Berlin estime que le scandale des turbines Siemens livrées en Crimée pourrait nuire à l’avenir des relations bilatérales entre la Russie et l’Allemagne, relate Reuters.«Par le passé, nous avons à plusieurs reprises attiré l’attention du gouvernement russe sur une éventuelle violation du régime de sanctions dans ce cas et sur le comportement de certaines entreprises russes allant à l’encontre des traités en vigueur», a indiqué au journal Bild am Sonntag un porte-parole du ministère allemand des Affaires étrangères.

Selon lui, le gouvernement allemand a également rappelé à Moscou un engagement du Président russe Vladimir Poutine fait à l’adresse de Sigmar Gabriel, ancien ministre allemand des Finances et ministre des Affaires étrangères actuel, selon lequel les turbines ne seraient pas destinées à être livrées en Crimée.

Le «scandale des turbines» a éclaté le 5 juillet lorsque Reuters a annoncé, se référant à trois sources proches du dossier, que la Russie avait livré à la Crimée des turbines à gaz fabriquées par Siemens, malgré les sanctions de l’Union européenne.Lundi 10 juillet, le porte-parole du Président russe, Dmitri Peskov, a déclaré aux journalistes que les turbines livrées aux centrales électriques de Crimée étaient de fabrication russe.
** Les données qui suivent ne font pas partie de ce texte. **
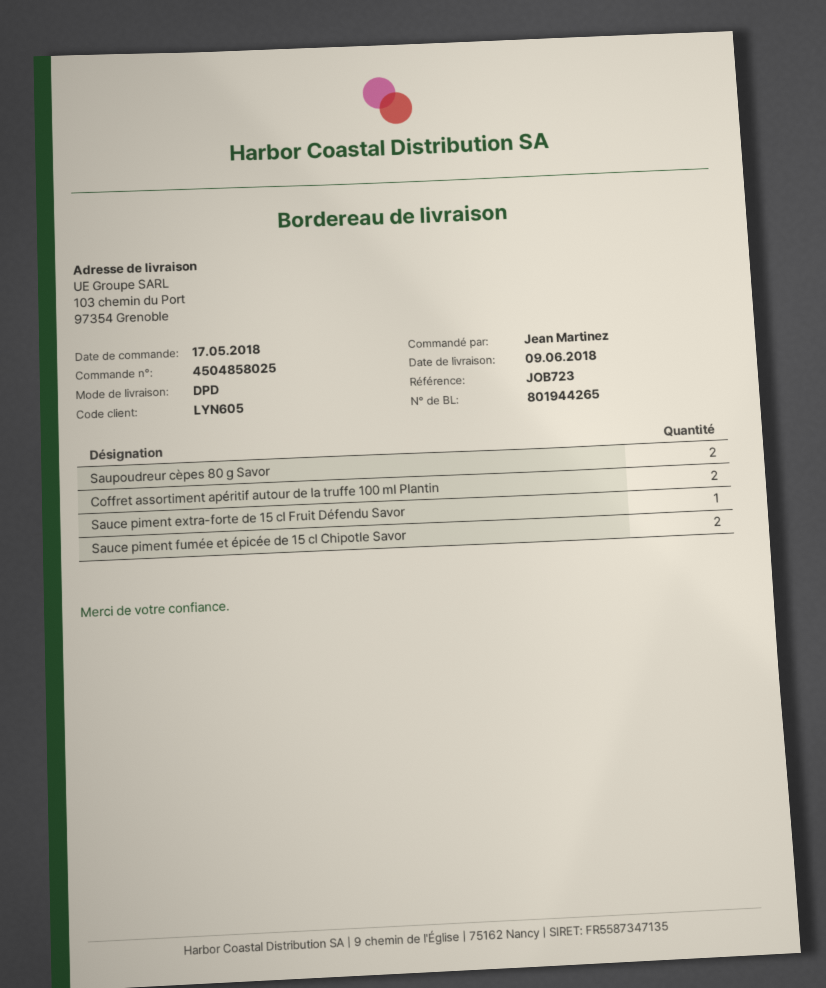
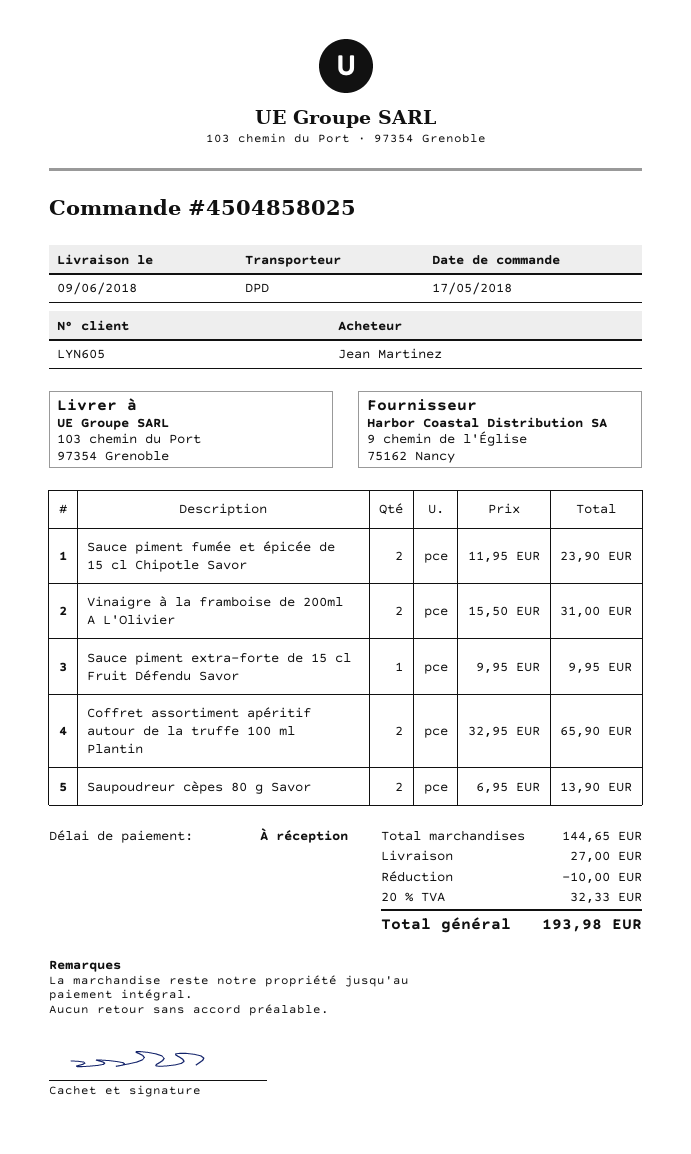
Vinaigre à la framboise de 200ml A L'Olivier: none -> 2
Mercredi 13 juillet, Dmitri Peskov a une nouvelle fois commenté cette situation et a fait savoir que tous les produits technologiques installés en Crimée et destinés à l’énergie électrique et à l’énergie en général étaient de fabrication russe.

«[En Crimée] on installe en effet des produits technologiques liés à l’énergie électrique et à l’énergie en général. On y installe des produits dont le pays à l’origine de la fabrication est la Russie», a communiqué Dmitri Peskov.